Segment Start: DATA SUPPLIED

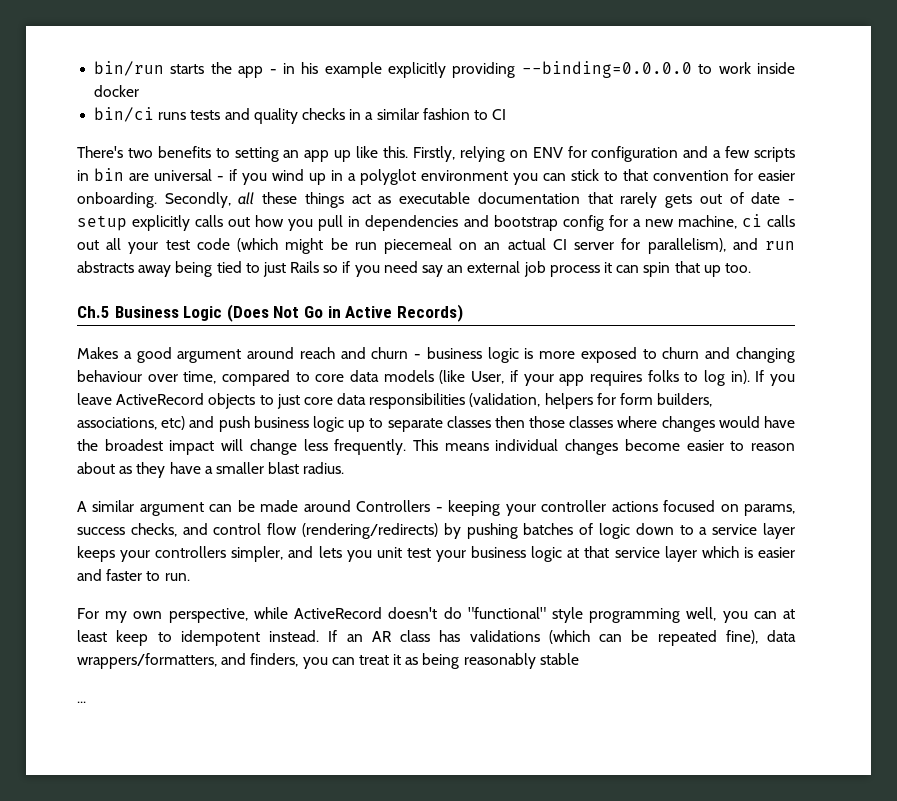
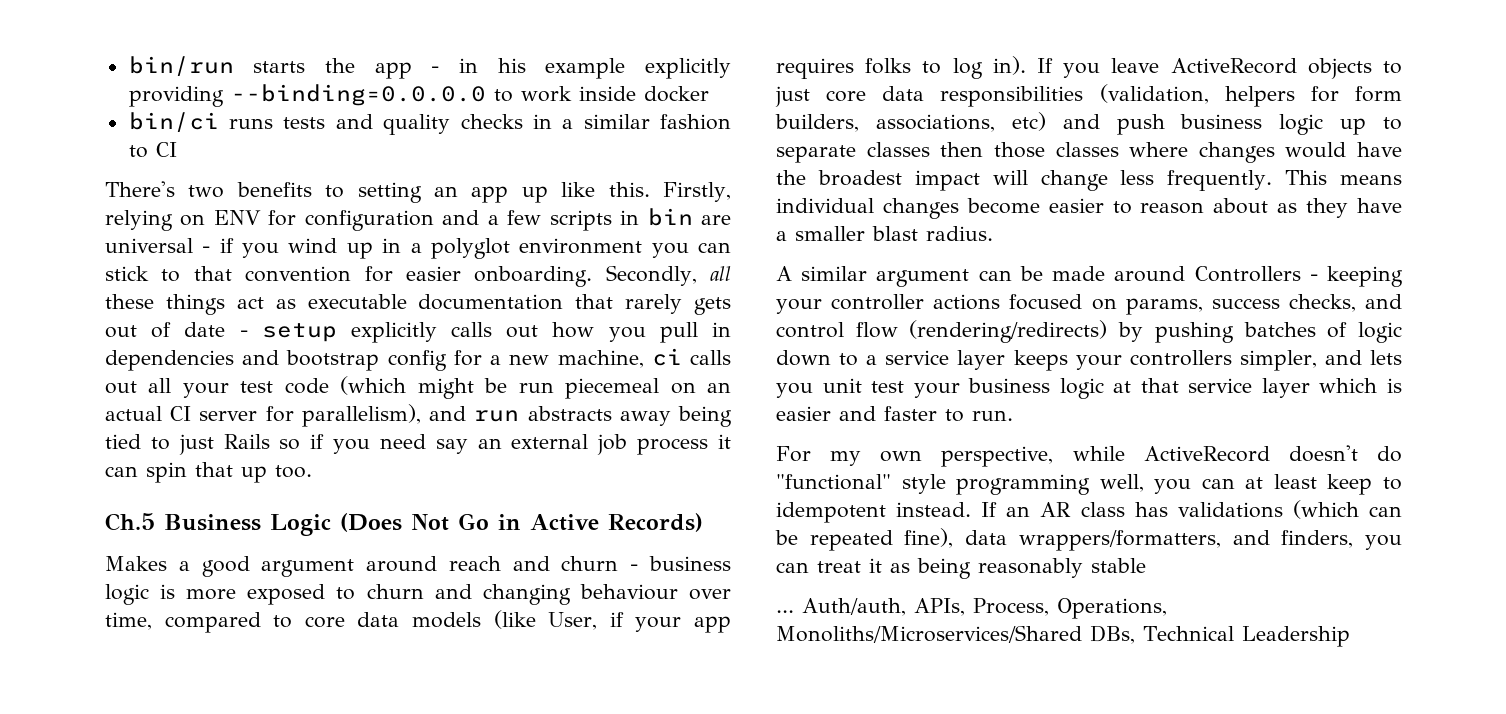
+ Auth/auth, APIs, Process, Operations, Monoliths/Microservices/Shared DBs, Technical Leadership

Segment End: DATA SUPPLIED
Segment Start: DATA SUPPLIED

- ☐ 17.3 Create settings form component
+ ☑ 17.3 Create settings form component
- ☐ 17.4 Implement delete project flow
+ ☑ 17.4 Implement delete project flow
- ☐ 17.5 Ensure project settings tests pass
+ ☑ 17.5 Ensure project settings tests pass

Segment End: DATA SUPPLIED

• **AIM OF THE EXERCISE**
Lines that include the word "component" — how many are there in the data? Answer with the number alone.

• **YOUR RESPONSE**
2